Filipe M. Cerqueira scite author profile

Bacteria in the human gut including Ruminococcus bromii and Eubacterium rectale encode starch-active enzymes that dictate how these bacteria interact with starch to initiate a metabolic cascade that leads to increased butyrate. Here, we determined the structures of two predicted secreted glycoside hydrolase 13 subfamily 36 (GH13_36) enzymes: ErAmy13B complexed with maltotetraose from E. rectale and RbAmy5 from R. bromii.

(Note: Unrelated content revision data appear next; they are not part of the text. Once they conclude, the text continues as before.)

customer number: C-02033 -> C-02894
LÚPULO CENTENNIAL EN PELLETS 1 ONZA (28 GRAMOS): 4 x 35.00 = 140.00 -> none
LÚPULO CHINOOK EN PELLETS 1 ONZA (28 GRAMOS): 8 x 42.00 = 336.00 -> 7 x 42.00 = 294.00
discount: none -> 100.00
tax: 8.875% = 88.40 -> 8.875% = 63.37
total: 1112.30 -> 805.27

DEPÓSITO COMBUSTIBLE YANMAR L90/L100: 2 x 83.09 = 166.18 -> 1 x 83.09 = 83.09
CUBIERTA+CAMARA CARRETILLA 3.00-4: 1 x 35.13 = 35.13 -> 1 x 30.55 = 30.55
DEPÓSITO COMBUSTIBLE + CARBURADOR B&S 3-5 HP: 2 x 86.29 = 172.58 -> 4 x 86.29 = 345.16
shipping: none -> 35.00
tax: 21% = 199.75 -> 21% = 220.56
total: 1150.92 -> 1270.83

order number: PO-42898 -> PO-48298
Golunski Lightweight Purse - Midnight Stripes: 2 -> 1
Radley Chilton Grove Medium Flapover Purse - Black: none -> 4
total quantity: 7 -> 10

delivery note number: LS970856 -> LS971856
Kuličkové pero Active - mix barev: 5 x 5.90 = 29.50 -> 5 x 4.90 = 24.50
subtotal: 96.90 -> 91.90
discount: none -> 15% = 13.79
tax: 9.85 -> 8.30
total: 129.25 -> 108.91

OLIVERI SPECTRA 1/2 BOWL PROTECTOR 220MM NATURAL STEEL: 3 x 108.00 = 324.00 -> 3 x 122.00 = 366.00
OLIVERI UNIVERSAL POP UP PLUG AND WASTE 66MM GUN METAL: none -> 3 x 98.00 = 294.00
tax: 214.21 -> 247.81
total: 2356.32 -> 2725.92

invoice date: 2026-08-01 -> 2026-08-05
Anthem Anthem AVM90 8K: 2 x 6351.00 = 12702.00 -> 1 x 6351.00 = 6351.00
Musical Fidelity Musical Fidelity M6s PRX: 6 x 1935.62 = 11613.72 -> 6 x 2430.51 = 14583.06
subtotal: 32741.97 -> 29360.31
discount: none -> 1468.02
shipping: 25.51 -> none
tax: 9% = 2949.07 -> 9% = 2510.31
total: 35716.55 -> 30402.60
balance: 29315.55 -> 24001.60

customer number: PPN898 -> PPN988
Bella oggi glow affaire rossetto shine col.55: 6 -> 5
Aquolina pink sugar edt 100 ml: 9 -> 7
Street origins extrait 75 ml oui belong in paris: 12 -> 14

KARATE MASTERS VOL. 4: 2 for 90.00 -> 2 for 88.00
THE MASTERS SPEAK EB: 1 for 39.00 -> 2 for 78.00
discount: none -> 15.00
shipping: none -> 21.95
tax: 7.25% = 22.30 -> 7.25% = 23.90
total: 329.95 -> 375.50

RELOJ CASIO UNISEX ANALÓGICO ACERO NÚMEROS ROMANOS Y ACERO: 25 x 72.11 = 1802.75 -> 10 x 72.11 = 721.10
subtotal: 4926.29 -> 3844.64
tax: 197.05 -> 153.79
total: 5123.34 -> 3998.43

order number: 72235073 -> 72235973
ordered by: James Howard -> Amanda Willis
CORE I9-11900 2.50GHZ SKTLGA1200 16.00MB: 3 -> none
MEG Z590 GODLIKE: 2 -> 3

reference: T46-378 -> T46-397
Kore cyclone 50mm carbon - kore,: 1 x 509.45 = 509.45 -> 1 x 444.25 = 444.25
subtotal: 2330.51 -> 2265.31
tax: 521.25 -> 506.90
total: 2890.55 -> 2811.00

The structures show a limited binding pocket extending from –2 through +2 subsites with limited possibilities for substrate interaction beyond this, which contributes to the propensity for members of this family to produce maltose as their main product. The enzyme structures reveal subtle differences in the +1/+2 subsites that may restrict the recognition of larger starch polymers by ErAmy13B. Our bioinformatic analysis of the biochemically characterized members of the GH13_36 subfamily, which includes the cell-surface GH13 SusG from Bacteroides thetaiotaomicron, suggests that these maltogenic amylases (EC 3.2.1.133) are usually localized to the outside of the cell, display a range of substrate preferences, and most likely contribute to maltose liberation at the cell surface during growth on starch. A broader comparison between GH13_36 and other maltogenic amylase subfamilies explain how the activity profiles of these enzymes are influenced by their structures.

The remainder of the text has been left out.